Analysis of the urine specimens collected from the hospital by tandem mass spectrometry showed many significant drugs, previously not detected by the immunoassay-based urine drug screen, including: fentanyl, gabapentin, olanzapine, cyclobenzaprine, tramadol, fluoxetine, citalopram, zolpidem, topiramate, sertraline, meperidine, acetylfentanyl, clomipramine, carbamazepine, amitriptyline, quetiapine, and pregabalin (Figure 1). Fentanyl and gabapentin were the most significant findings; these drugs were detected in 28% of the specimens. Of the 28% of urine samples in which gabapentin was detected, 95% were also positive for one or more opioid. Gabapentin was co-detected with fentanyl in 33% of the specimens, with oxycodone in 33% of the samples, and with fentanyl plus one or more non-fentanyl opioid in 33% of the samples. Of the non-fentanyl opioids detected, oxycodone was the most common opioid co-detected with gabapentin with an incidence of 50%. Morphine, 6-monoacetylmorphine, and/or codeine, compounds consistent with heroin use, were detected in 27% of gabapentin positive cases but always with fentanyl or oxycodone co-detected. Oxycodone was not included in the immunoassay-based urine drug screen either.

Retrospective analysis of reported results in postmortem cases from October–December 2019 was performed (Figure 2). Routine toxicological evaluation of 299 postmortem cases with positive toxicology results were reviewed to the determine the incidence of gabapentin. The cause of death (i.e. opioid overdose) was not considered in the review. Gabapentin was detected in 27% of the positive casework. In 91% of cases wherein gabapentin was detected, an opioid was also detected. Fentanyl and one or more opioids, including acetyl fentanyl, were co-detected with gabapentin in 55% of the postmortem cases. Gabapentin was co-detected with a non-fentanyl opioid in only 9% of cases. Oxycodone was only found without fentanyl in 3% of case. Cocaine was the most common non-opioid drug detected with gabapentin in postmortem casework; it was found in 31% of cases in which gabapentin was also detected. Gabapentin was not detected with cocaine in clinical urine samples. Morphine, 6-monoacetylmorphine, and codeine were detected in postmortem casework at a rate of 23%. In 6% postmortem cases in which gabapentin was detected but no other drug was co-detected, ethanol was determined to be present. Ingestion of ethanol (versus in-vitro synthesis or contamination) was proved by the presence of ethanol in vitreous fluid associated with these cases.

Discussion

Prescription drug trends in the US, Canada, and Europe indicate an increase in gabapentin use for a wide array of indications including on-label use as an adjuvant in epilepsy therapy and post-herpetic neuropathic pain, as well as broad off-label use for general chronic pain, neuropathic pain, migraines, and mental health disorders [4, 9]. A study of incidence of gabapentin prescriptions in a commercially insured adult population in the US showed that the rate of gabapentin prescriptions doubled from 2009–2016 [10].
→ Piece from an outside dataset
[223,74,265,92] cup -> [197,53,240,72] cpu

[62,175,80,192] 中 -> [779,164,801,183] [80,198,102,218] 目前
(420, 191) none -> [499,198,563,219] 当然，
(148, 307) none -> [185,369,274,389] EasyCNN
Perception of low abuse potential as well as efforts to avoid prescribing opioids have likely been a contributing factor in these trends [11]. However, there is increasing evidence of misuse and diversion, particularly among individuals misusing opioids. A 2017 study showed that while the incidence of gabapentin misuse in the general population of 1%, the incidence among those misusing opioids is as high as 68% [12]. The rate at which gabapentin in misused in conjunction with opioids is alarming due to the opioid-potentiating effect of gabapentin and the increased risk of severe respiratory depression when gabapentin is used in conjunction with opioids [13]. In 2015, Kentucky reported that 41% of fatal polysubstance overdoses were positive for gabapentin [10]. A 2018 investigation of the prevalence of gabapentin detected in drug overdose cases in certain jurisdictions of Tennessee, West Virginia, North Carolina, and Kentucky found that, on average, gabapentin was co-detected in 26% of cases where an opioid was also detected. The study also showed geographical variation in the rate of gabapentin and opioid co-detection, varying from 4% in Northeast Tennessee to 41% in Kentucky [14].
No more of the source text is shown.